Perpendicular Gothic .-Perpendicular Gothic (about 1375-1540), known on the Continent as the Flamboyant, also called the Florid or Debased, is marked by horizontal and perpendicular lines. The piers are made up of large clusters of small hexagonal or octagonal columns, grouped in diamond form, with double engaged bases, marked by mouldings, the capitals of plain projecting mouldings. Arches are depressed, four-centred.

Vaults are clad with fan-shaped tracery, intersected by floriated and heraldic bosses and richly carved, niched, and crocketed pendants. Doorways usually have square heads over the arches, or the top of the arch is formed into a pediment, the tympanum of which, with the spandrels, is filled with sculpture, carved flowers, or inlay. Windows in the early period were large and tall, with the peculiarity that the horizontal transomes divide them into two or three lights, while the mullions are carried through to the head of the window, with plain foiled arches between. In the later style the windows became broad, more depressed, culminating in the square head. The whole of the wall space is divided into panels by mouldings. Carving is bold with deep undercutting and piercing, but mouldings are broad and shallow, not very complicated, but much decorated. Early foliage and flowers, in carving and painting, are beautiful copies after natural models, including roses and the characteristic poppy heads; later it becomes conventional and fantastic. Sculpture is largely introduced. Colouring is vivid, but more restricted to ornamental parts. There is full use of wood, carved and painted, and in domestic work moulded plaster- work, in the Tudor period mostly of the strapwork and pargetting types, the former coloured and gilded, the latter usually black or brown and white.

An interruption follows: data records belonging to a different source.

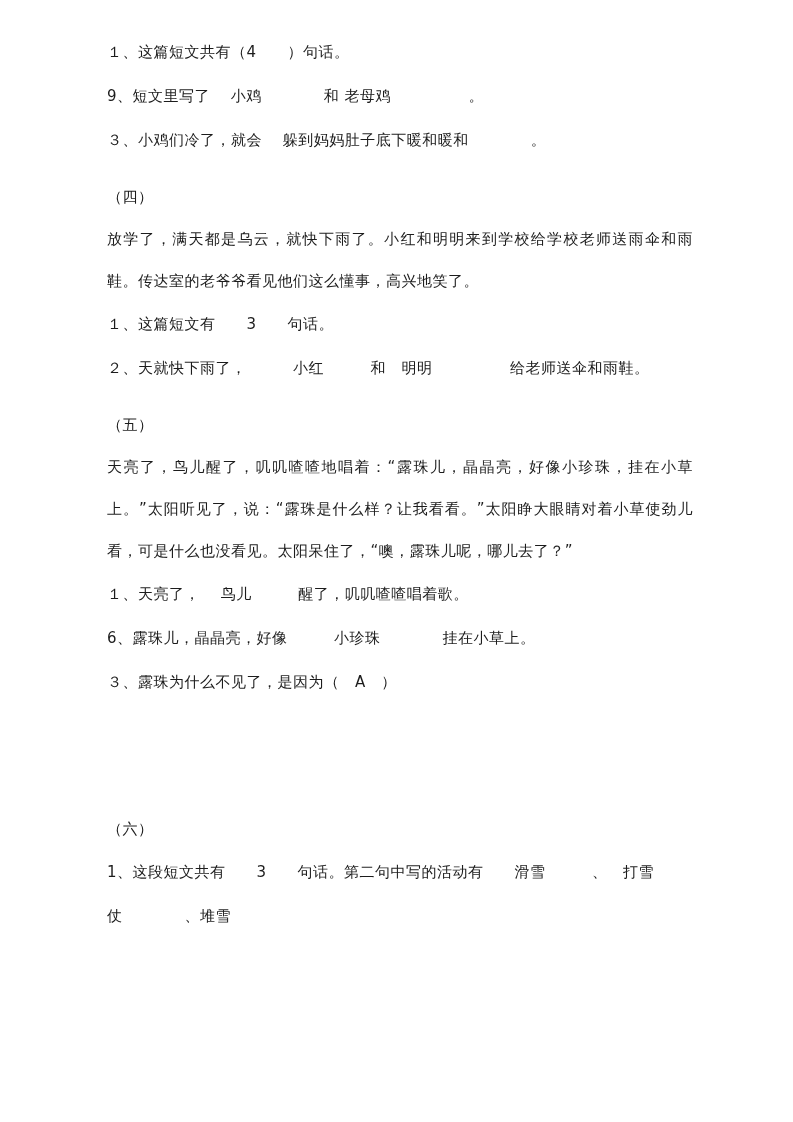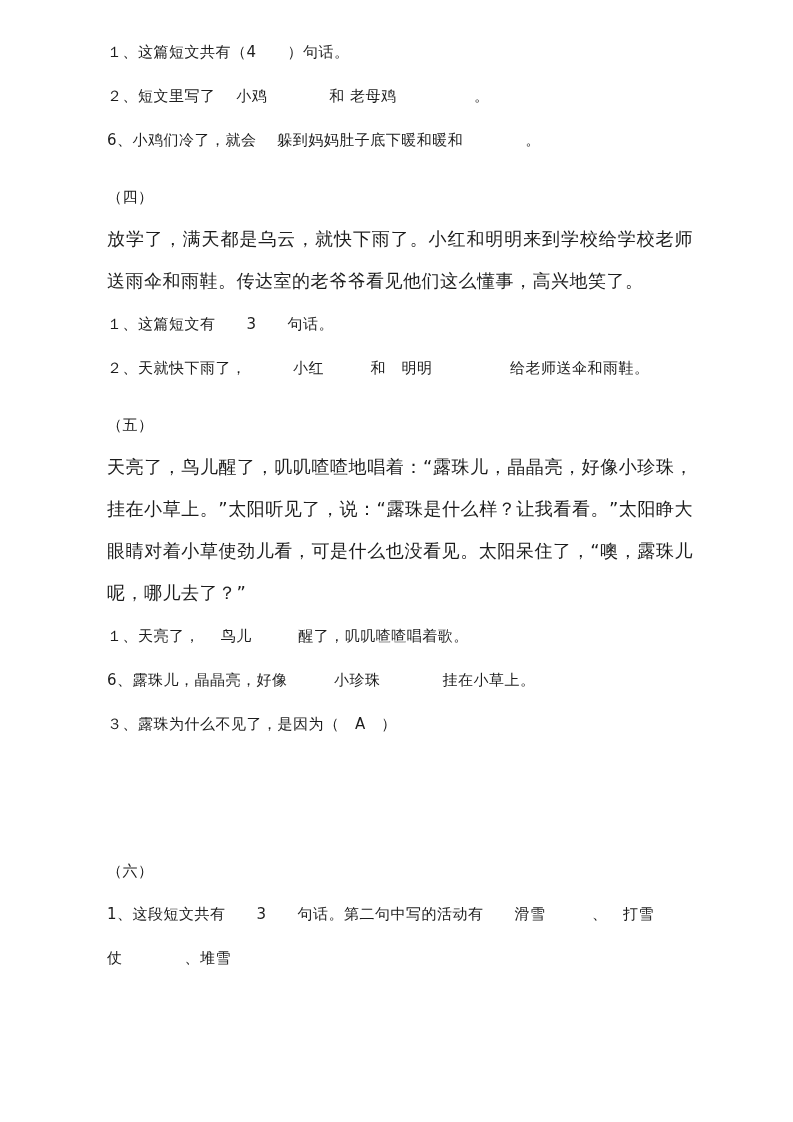"２、短文里写了 小鸡 和 老母鸡 。" div.line { text: ２ -> 9 }
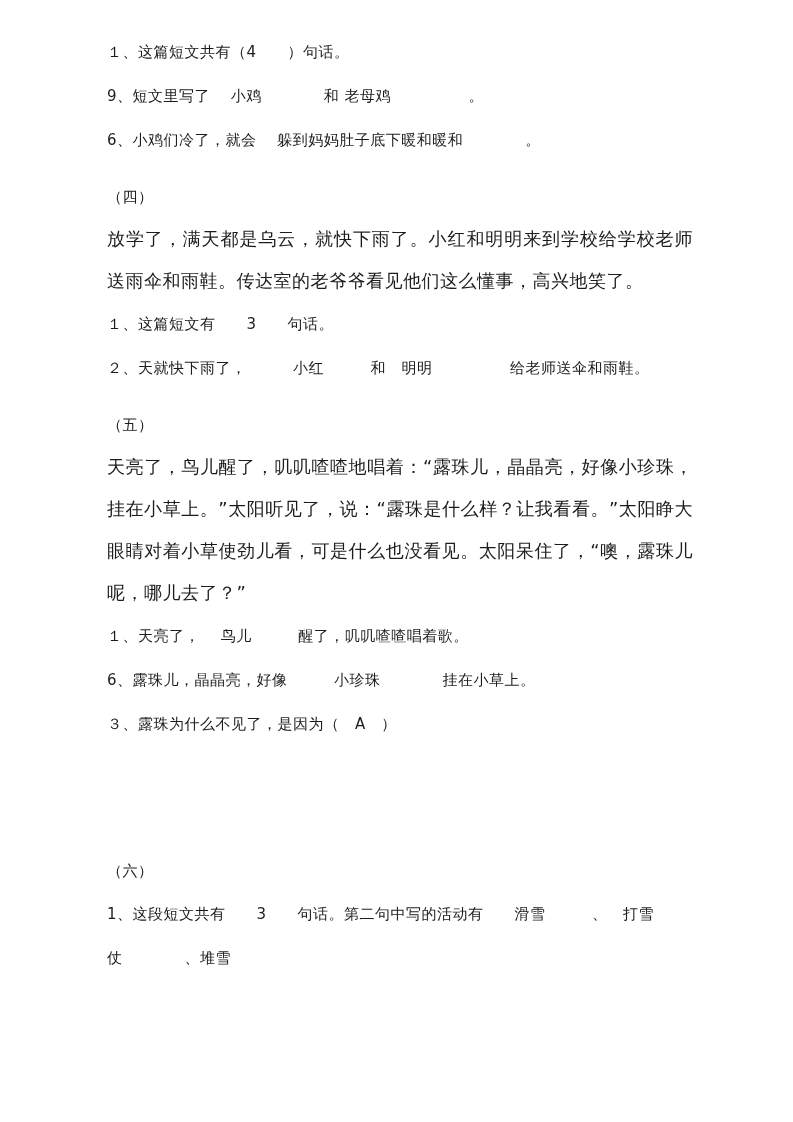"6、小鸡们冷了，就会 躲到妈妈肚子底下暖和暖和 。" div.line { text: 6 -> ３ }
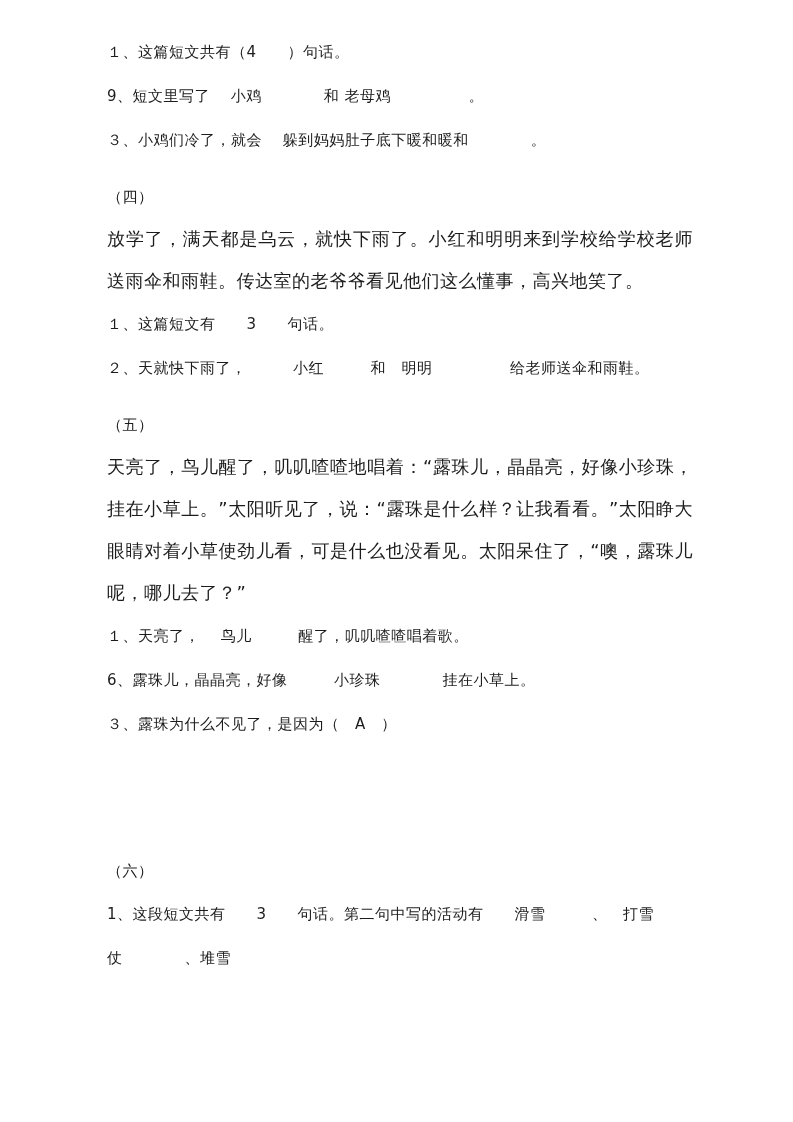"放学了，满天都是乌云，就快下雨了。小红和明明来到学校给学校老师送雨伞和雨鞋。传达" .para { font-size: 18px -> 15px }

Debased Gothic.-Debased Gothic (154o-164o), of the Tudor and Jacobean periods, is chiefly notable for its general impression of heaviness, the horizontal and perpendicular lines being accentuated. Arches, doorways, and windows are depressed, the last having square heads, vertical mullions, and usually no foliations; the doorways with an outer rectangular moulding, ending about half-way down in a corbel or foliation. Profiles are flat. We find embattled cornices and parapets. Carving is lavish but flat, with some piercing, and much use of turning for wood screens, etc. Wainscoting is much in fashion and decoration is varied. Though the style lacks grandeur or elegance, it has a certain dignity and a great air of comfort for domestic architecture, and in decoration, carving and surface ornamentation was supplemented by a freer use of hangings and textiles generally. It was largely influenced by the ideas of the Renaissance.